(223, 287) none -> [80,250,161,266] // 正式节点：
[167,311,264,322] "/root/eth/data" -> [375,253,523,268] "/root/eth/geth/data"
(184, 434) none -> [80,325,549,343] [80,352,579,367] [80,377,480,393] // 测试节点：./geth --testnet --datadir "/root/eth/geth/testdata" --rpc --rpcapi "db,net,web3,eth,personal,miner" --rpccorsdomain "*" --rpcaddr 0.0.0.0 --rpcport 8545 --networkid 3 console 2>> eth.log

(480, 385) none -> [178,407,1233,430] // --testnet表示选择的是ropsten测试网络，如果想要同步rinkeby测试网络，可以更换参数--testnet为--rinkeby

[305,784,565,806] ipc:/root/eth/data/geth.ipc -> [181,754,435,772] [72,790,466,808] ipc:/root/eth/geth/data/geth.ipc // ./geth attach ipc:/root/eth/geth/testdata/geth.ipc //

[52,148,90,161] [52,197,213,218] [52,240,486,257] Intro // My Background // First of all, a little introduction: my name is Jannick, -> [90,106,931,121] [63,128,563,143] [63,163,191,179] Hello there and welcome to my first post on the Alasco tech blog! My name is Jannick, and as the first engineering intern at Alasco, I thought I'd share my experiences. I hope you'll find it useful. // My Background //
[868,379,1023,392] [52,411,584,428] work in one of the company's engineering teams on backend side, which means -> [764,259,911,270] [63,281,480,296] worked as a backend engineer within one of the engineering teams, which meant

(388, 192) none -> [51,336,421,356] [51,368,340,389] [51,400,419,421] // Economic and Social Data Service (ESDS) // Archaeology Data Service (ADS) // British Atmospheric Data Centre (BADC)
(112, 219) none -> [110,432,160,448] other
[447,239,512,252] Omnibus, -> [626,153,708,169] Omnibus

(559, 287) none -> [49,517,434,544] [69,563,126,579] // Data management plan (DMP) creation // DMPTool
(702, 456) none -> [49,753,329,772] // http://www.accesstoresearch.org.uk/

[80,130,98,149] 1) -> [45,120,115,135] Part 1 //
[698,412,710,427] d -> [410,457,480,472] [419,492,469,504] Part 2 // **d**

========================

About this exercise » Each line from the top of the material above through the line with "[868,379,1023,392] [52,411,584,428] work" must be echoed exactly, and no other line.

Output below »
(223, 287) none -> [80,250,161,266] // 正式节点：
[167,311,264,322] "/root/eth/data" -> [375,253,523,268] "/root/eth/geth/data"
(184, 434) none -> [80,325,549,343] [80,352,579,367] [80,377,480,393] // 测试节点：./geth --testnet --datadir "/root/eth/geth/testdata" --rpc --rpcapi "db,net,web3,eth,personal,miner" --rpccorsdomain "*" --rpcaddr 0.0.0.0 --rpcport 8545 --networkid 3 console 2>> eth.log

(480, 385) none -> [178,407,1233,430] // --testnet表示选择的是ropsten测试网络，如果想要同步rinkeby测试网络，可以更换参数--testnet为--rinkeby

[305,784,565,806] ipc:/root/eth/data/geth.ipc -> [181,754,435,772] [72,790,466,808] ipc:/root/eth/geth/data/geth.ipc // ./geth attach ipc:/root/eth/geth/testdata/geth.ipc //

[52,148,90,161] [52,197,213,218] [52,240,486,257] Intro // My Background // First of all, a little introduction: my name is Jannick, -> [90,106,931,121] [63,128,563,143] [63,163,191,179] Hello there and welcome to my first post on the Alasco tech blog! My name is Jannick, and as the first engineering intern at Alasco, I thought I'd share my experiences. I hope you'll find it useful. // My Background //
[868,379,1023,392] [52,411,584,428] work in one of the company's engineering teams on backend side, which means -> [764,259,911,270] [63,281,480,296] worked as a backend engineer within one of the engineering teams, which meant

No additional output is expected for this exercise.